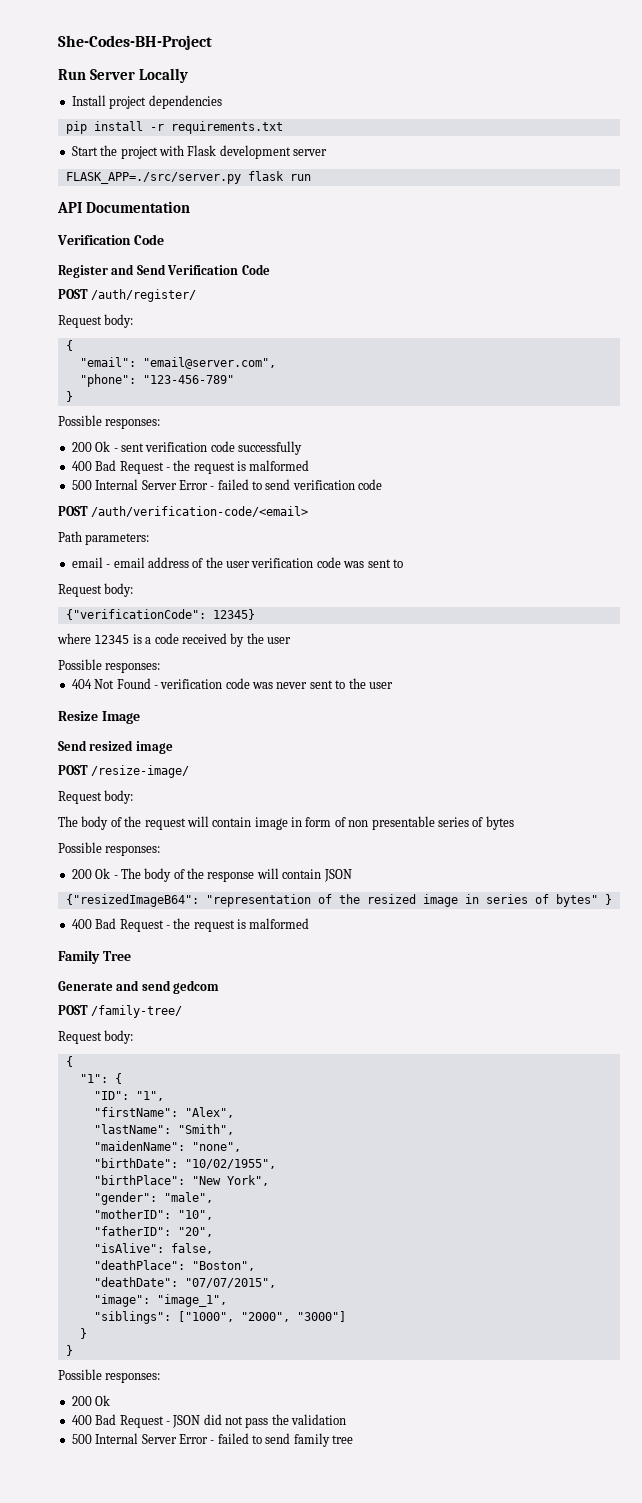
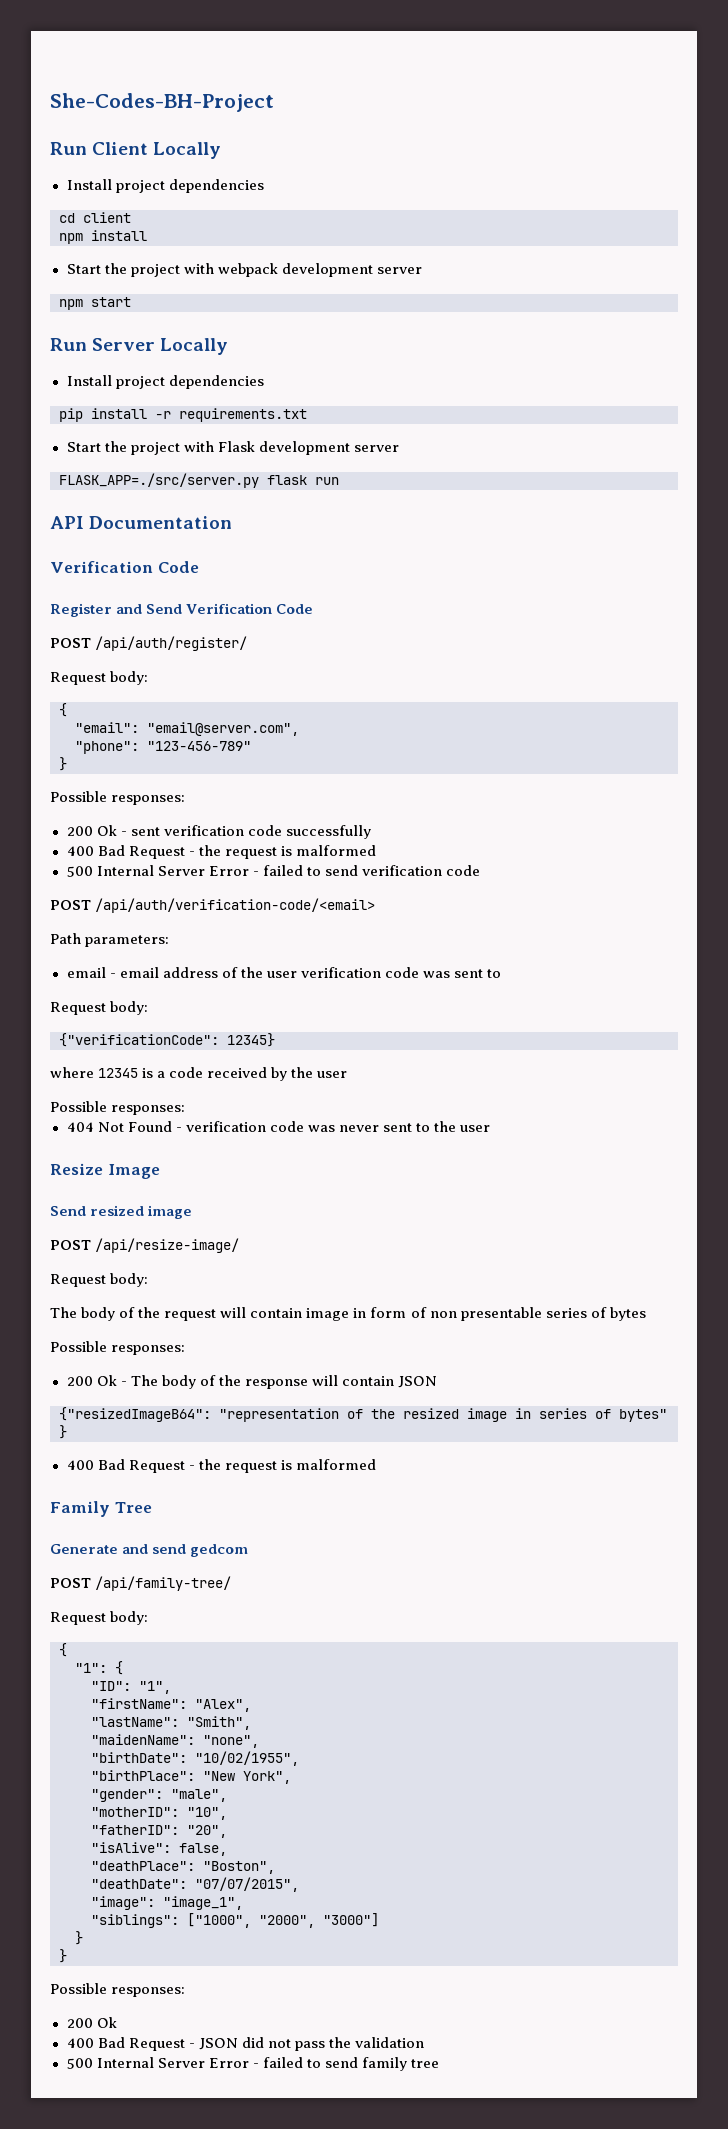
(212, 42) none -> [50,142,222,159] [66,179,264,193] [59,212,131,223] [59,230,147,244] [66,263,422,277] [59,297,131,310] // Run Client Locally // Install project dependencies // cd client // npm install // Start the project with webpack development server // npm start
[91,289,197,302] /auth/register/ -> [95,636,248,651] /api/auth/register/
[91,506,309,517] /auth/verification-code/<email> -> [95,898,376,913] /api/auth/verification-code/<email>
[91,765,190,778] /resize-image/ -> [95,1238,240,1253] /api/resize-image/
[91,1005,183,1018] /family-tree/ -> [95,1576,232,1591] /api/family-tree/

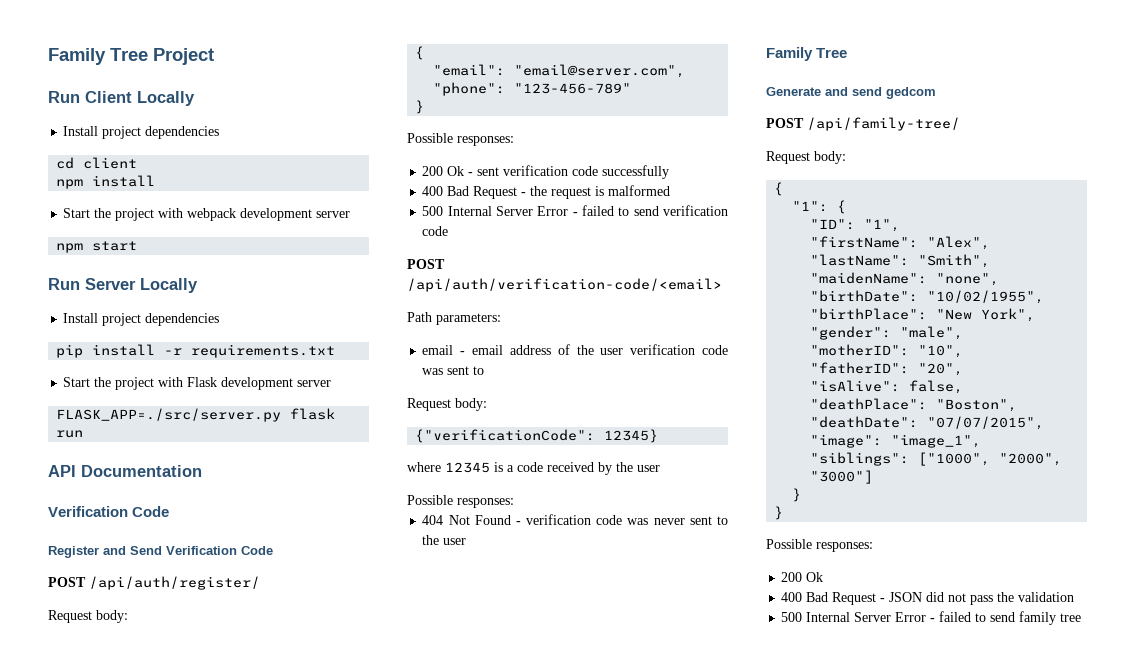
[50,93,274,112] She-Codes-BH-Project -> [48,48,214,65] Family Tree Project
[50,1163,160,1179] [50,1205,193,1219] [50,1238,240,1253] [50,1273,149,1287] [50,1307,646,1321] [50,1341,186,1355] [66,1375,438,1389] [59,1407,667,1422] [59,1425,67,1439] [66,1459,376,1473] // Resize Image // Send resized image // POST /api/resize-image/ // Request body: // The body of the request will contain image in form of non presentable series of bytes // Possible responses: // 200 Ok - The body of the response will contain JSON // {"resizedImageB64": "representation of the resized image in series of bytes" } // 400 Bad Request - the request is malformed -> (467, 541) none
* * *
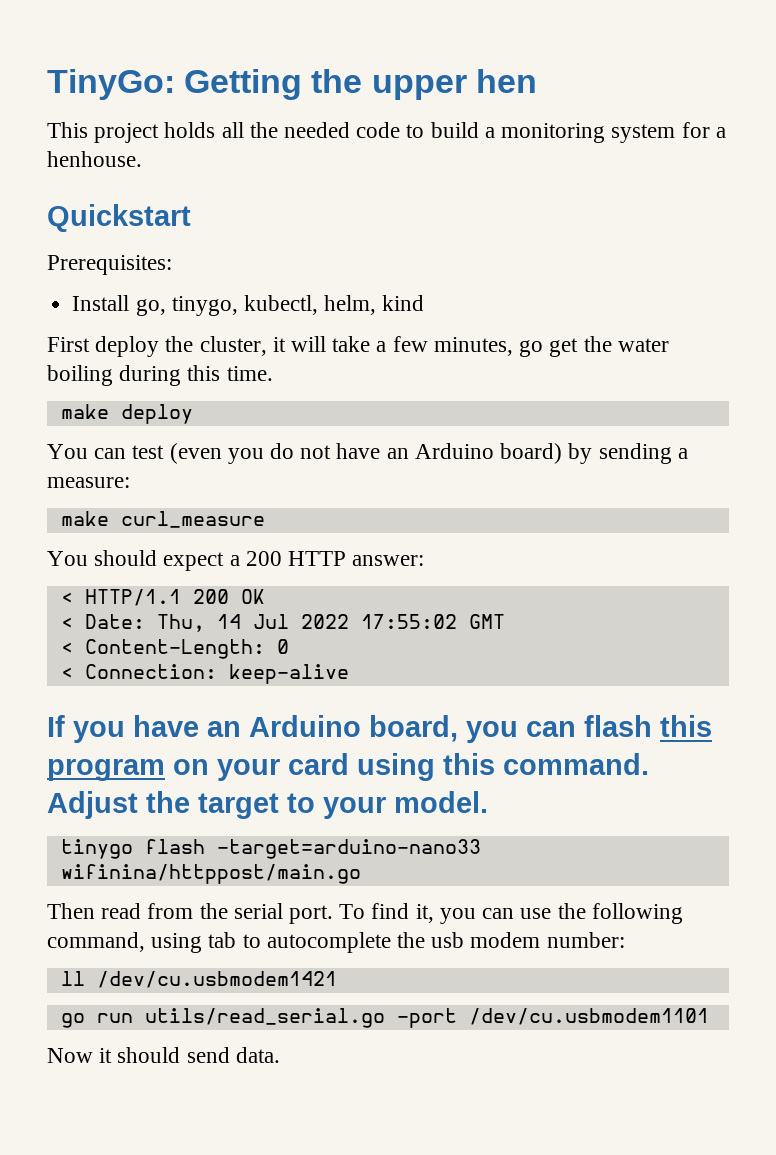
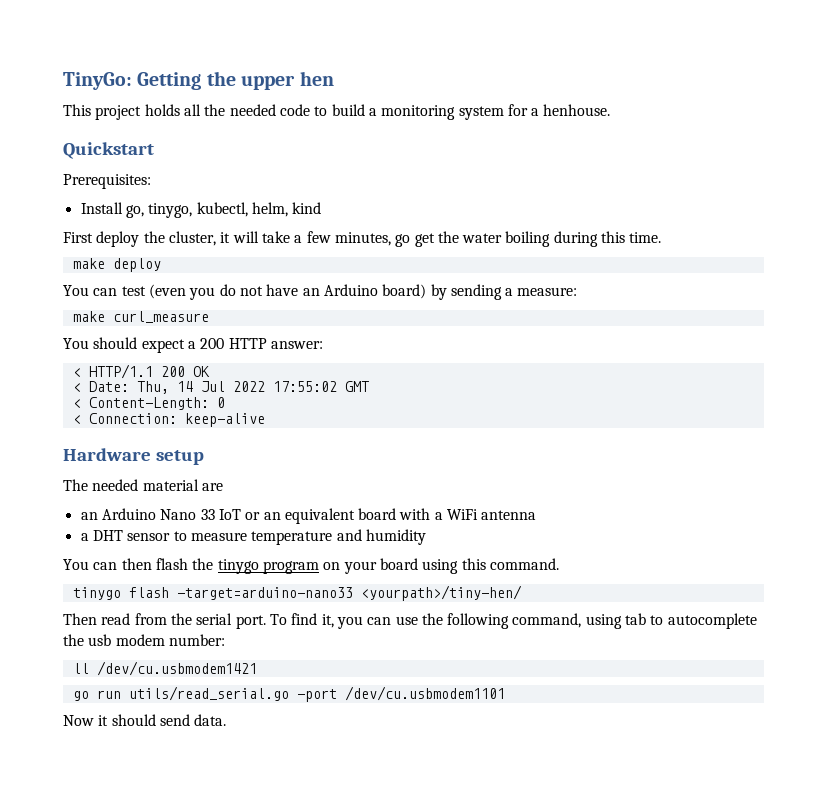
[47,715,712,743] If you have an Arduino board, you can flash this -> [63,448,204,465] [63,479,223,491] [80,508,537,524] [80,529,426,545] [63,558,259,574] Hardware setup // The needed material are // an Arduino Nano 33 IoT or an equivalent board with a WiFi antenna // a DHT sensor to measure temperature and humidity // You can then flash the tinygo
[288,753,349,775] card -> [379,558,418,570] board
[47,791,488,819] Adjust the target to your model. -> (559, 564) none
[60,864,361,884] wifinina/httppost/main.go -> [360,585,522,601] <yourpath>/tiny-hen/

Required work:
Scanning the data above, count the lines in which the string "auth" occurs and state only the count.

Task output:
2